19th-century English historian

Thomas Henry Dyer (4 May 1804 –30 January 1888) was an English historical and antiquarian writer.

==Life and career==
Dyer was born in London on 4 May 1804. He was originally intended for a business career, and for some time acted as clerk in a West India house; but finding his services no longer required after the emancipation of the British West Indies, he decided to devote himself to literature.

In 1850 Dyer published the Life of Calvin. According to the Encyclopædia Britannica Eleventh Edition, it was "a conscientious and on the whole impartial work, though the character of Calvin is somewhat harshly drawn, and his influence in the religious world generally is insufficiently appreciated." Dyer's first historical work was the History of Modern Europe (1861–1864; 3rd ed. revised and continued to the end of the 19th century, by A. Hassall, 1901), which was considered "a meritorious compilation and storehouse of facts, but not very readable" by Britannica. Dyer next published History of the City of Rome (1865) and History of the Kings of Rome (1868), which was considered a "conservative" and somewhat old-fashioned history by critics (such as J. R. Seeley and the Saturday Review) who felt Dyer uncritically trusted classical sources such as Livy, and did not take into account contemporary scholarship. Roma Regalis (1872) and A Plea for Livy (1873) were written in reply to his critics.

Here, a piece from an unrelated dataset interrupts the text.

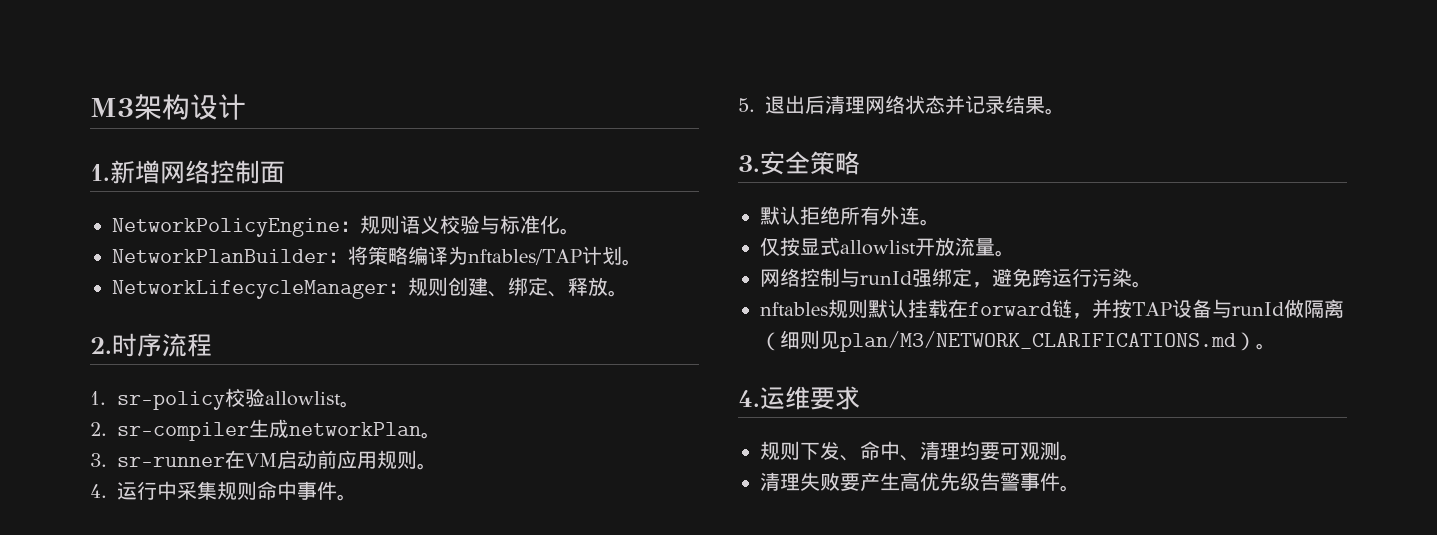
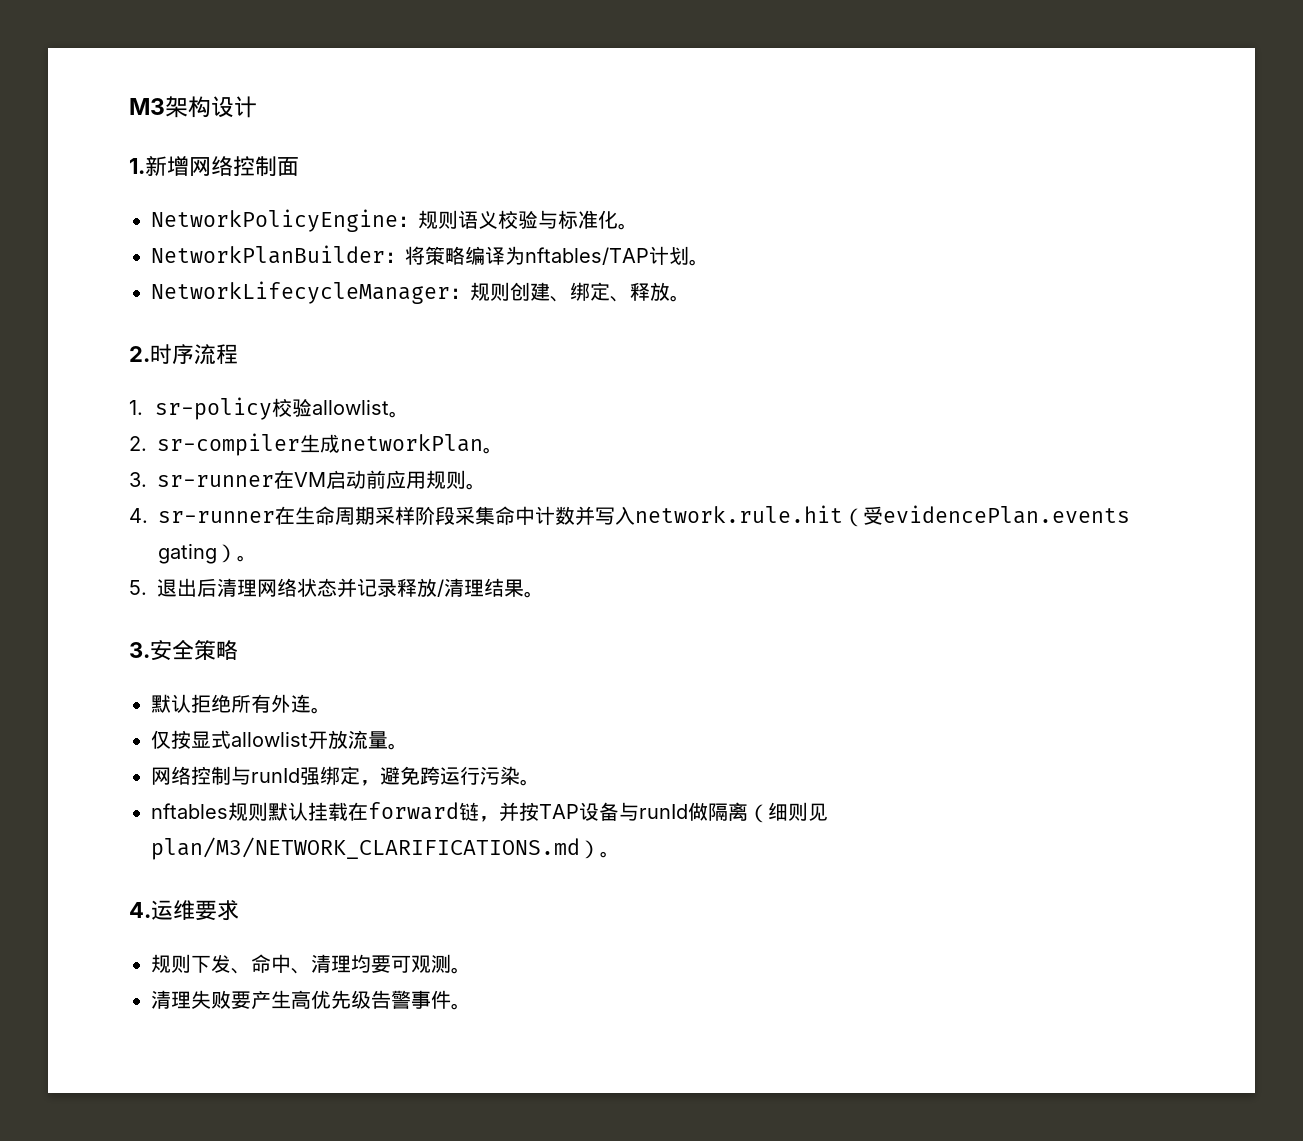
- 4.运行中采集规则命中事件。
+ 4. sr-runner在生命周期采样阶段采集命中计数并写入network.rule.hit（受evidencePlan.events gating）。
- 5.退出后清理网络状态并记录结果。
+ 5.退出后清理网络状态并记录释放/清理结果。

Dyer frequently visited Greece and Italy, and wrote several "topographical" works which Britannica felt were his best. These books included Pompeii, its History, Buildings and Antiquities (1867, new ed. in Bohn's Illustrated Library) and Ancient Athens, its History, Topography and Remains (1873). Dyer's last publication was On Imitative Art (1882).

Dyer died in Bath, Somerset on 30 January 1888.